> [What the task requires] This exercise needs the listing below duplicated exactly.

> [Task input]
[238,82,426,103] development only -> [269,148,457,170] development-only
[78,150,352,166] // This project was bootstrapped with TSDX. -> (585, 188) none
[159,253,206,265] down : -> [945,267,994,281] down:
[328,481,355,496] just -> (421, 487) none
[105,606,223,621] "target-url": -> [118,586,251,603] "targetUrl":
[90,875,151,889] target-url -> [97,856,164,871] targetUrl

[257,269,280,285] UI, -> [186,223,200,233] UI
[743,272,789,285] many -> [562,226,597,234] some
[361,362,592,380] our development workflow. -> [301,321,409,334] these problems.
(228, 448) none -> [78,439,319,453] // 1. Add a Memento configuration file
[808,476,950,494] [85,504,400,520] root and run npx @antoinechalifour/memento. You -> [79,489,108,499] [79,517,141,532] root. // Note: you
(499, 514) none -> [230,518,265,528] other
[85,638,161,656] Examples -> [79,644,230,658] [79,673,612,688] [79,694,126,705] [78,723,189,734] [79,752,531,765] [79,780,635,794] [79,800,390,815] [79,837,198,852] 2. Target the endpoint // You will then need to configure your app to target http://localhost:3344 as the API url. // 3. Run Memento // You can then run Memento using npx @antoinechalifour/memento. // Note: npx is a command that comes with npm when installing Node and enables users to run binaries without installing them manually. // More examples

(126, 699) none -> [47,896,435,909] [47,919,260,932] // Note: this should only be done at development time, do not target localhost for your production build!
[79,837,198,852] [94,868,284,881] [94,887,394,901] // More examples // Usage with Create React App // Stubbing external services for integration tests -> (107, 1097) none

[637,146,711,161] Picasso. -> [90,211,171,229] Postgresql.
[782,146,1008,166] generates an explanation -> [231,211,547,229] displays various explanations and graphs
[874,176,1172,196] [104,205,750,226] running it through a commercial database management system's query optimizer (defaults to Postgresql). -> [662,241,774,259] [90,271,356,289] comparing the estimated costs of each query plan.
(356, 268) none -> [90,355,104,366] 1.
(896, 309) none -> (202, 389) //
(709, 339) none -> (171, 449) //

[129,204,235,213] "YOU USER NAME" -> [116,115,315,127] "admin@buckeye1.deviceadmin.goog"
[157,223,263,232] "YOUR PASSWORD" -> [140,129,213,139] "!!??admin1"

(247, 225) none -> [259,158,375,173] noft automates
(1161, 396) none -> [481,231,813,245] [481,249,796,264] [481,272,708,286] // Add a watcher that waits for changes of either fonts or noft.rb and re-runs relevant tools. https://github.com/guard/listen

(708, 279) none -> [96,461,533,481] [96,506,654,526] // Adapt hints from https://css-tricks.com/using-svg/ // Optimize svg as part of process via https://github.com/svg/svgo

> [Your solution]
[238,82,426,103] development only -> [269,148,457,170] development-only
[78,150,352,166] // This project was bootstrapped with TSDX. -> (585, 188) none
[159,253,206,265] down : -> [945,267,994,281] down:
[328,481,355,496] just -> (421, 487) none
[105,606,223,621] "target-url": -> [118,586,251,603] "targetUrl":
[90,875,151,889] target-url -> [97,856,164,871] targetUrl

[257,269,280,285] UI, -> [186,223,200,233] UI
[743,272,789,285] many -> [562,226,597,234] some
[361,362,592,380] our development workflow. -> [301,321,409,334] these problems.
(228, 448) none -> [78,439,319,453] // 1. Add a Memento configuration file
[808,476,950,494] [85,504,400,520] root and run npx @antoinechalifour/memento. You -> [79,489,108,499] [79,517,141,532] root. // Note: you
(499, 514) none -> [230,518,265,528] other
[85,638,161,656] Examples -> [79,644,230,658] [79,673,612,688] [79,694,126,705] [78,723,189,734] [79,752,531,765] [79,780,635,794] [79,800,390,815] [79,837,198,852] 2. Target the endpoint // You will then need to configure your app to target http://localhost:3344 as the API url. // 3. Run Memento // You can then run Memento using npx @antoinechalifour/memento. // Note: npx is a command that comes with npm when installing Node and enables users to run binaries without installing them manually. // More examples

(126, 699) none -> [47,896,435,909] [47,919,260,932] // Note: this should only be done at development time, do not target localhost for your production build!
[79,837,198,852] [94,868,284,881] [94,887,394,901] // More examples // Usage with Create React App // Stubbing external services for integration tests -> (107, 1097) none

[637,146,711,161] Picasso. -> [90,211,171,229] Postgresql.
[782,146,1008,166] generates an explanation -> [231,211,547,229] displays various explanations and graphs
[874,176,1172,196] [104,205,750,226] running it through a commercial database management system's query optimizer (defaults to Postgresql). -> [662,241,774,259] [90,271,356,289] comparing the estimated costs of each query plan.
(356, 268) none -> [90,355,104,366] 1.
(896, 309) none -> (202, 389) //
(709, 339) none -> (171, 449) //

[129,204,235,213] "YOU USER NAME" -> [116,115,315,127] "admin@buckeye1.deviceadmin.goog"
[157,223,263,232] "YOUR PASSWORD" -> [140,129,213,139] "!!??admin1"

(247, 225) none -> [259,158,375,173] noft automates
(1161, 396) none -> [481,231,813,245] [481,249,796,264] [481,272,708,286] // Add a watcher that waits for changes of either fonts or noft.rb and re-runs relevant tools. https://github.com/guard/listen

(708, 279) none -> [96,461,533,481] [96,506,654,526] // Adapt hints from https://css-tricks.com/using-svg/ // Optimize svg as part of process via https://github.com/svg/svgo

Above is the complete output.